## Action item
Look through the records below for the line with "- Calcula la" and the line with "una mayor visualización.", then return those lines and all lines between, exactly.

## Listed entries
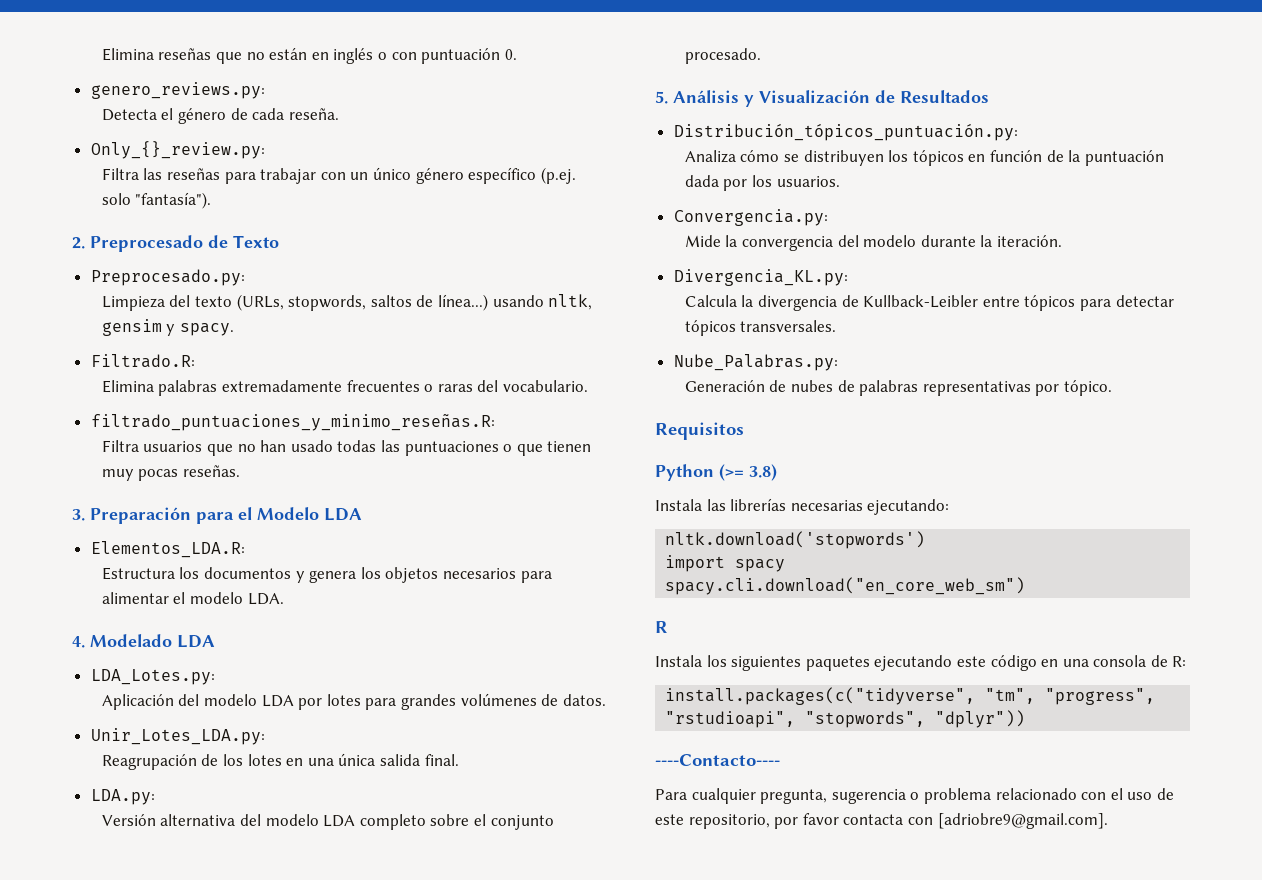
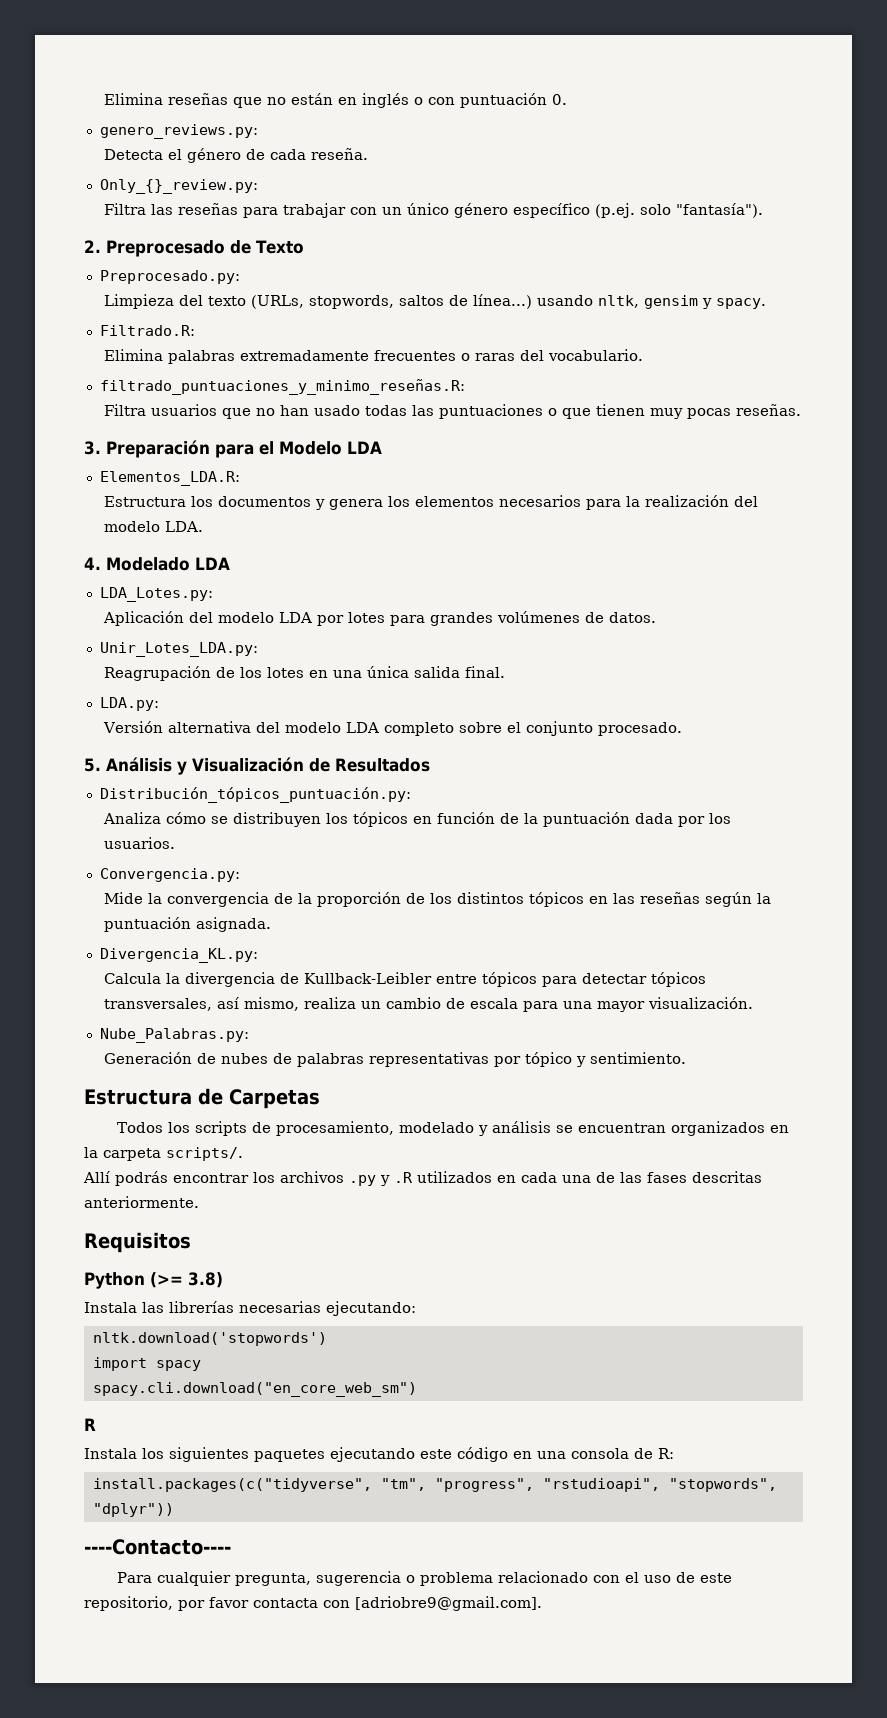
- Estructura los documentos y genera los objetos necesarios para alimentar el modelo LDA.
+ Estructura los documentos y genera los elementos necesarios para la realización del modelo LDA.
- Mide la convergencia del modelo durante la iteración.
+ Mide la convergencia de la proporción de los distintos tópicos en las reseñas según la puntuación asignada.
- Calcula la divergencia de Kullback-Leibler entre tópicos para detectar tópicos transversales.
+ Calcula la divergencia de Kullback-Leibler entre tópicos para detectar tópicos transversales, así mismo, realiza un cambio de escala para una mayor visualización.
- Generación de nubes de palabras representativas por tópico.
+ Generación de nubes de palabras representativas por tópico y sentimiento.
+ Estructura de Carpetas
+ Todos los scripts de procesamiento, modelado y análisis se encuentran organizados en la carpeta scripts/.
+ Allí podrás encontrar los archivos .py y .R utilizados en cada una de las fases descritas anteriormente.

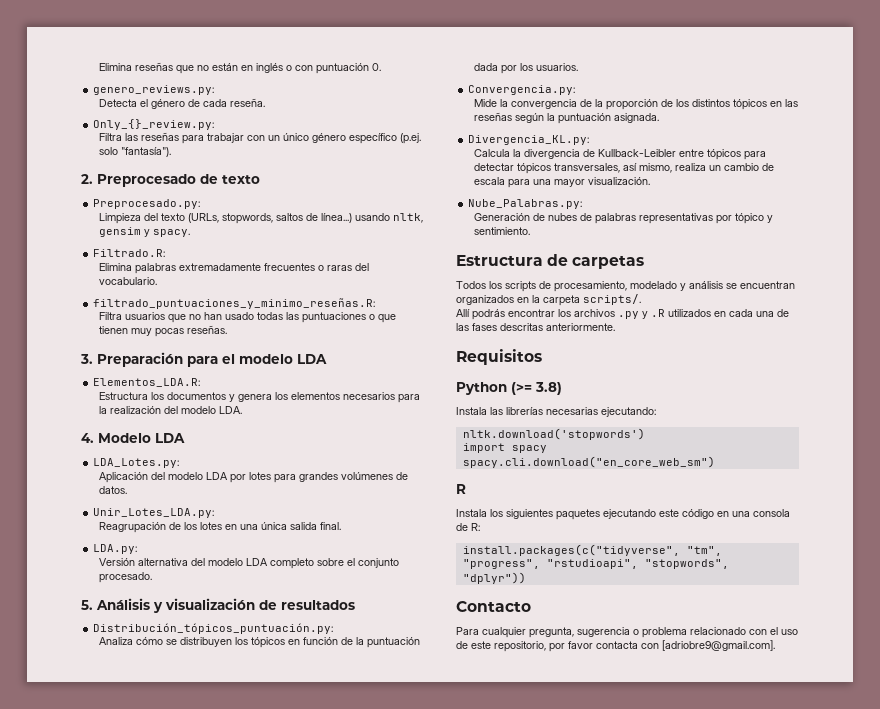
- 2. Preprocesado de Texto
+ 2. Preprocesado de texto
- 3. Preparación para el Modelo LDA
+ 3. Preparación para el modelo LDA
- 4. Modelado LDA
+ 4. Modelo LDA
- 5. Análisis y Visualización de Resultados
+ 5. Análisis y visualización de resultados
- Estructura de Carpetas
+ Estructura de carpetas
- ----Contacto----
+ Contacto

## Output for this exercise
- Calcula la divergencia de Kullback-Leibler entre tópicos para detectar tópicos transversales.
+ Calcula la divergencia de Kullback-Leibler entre tópicos para detectar tópicos transversales, así mismo, realiza un cambio de escala para una mayor visualización.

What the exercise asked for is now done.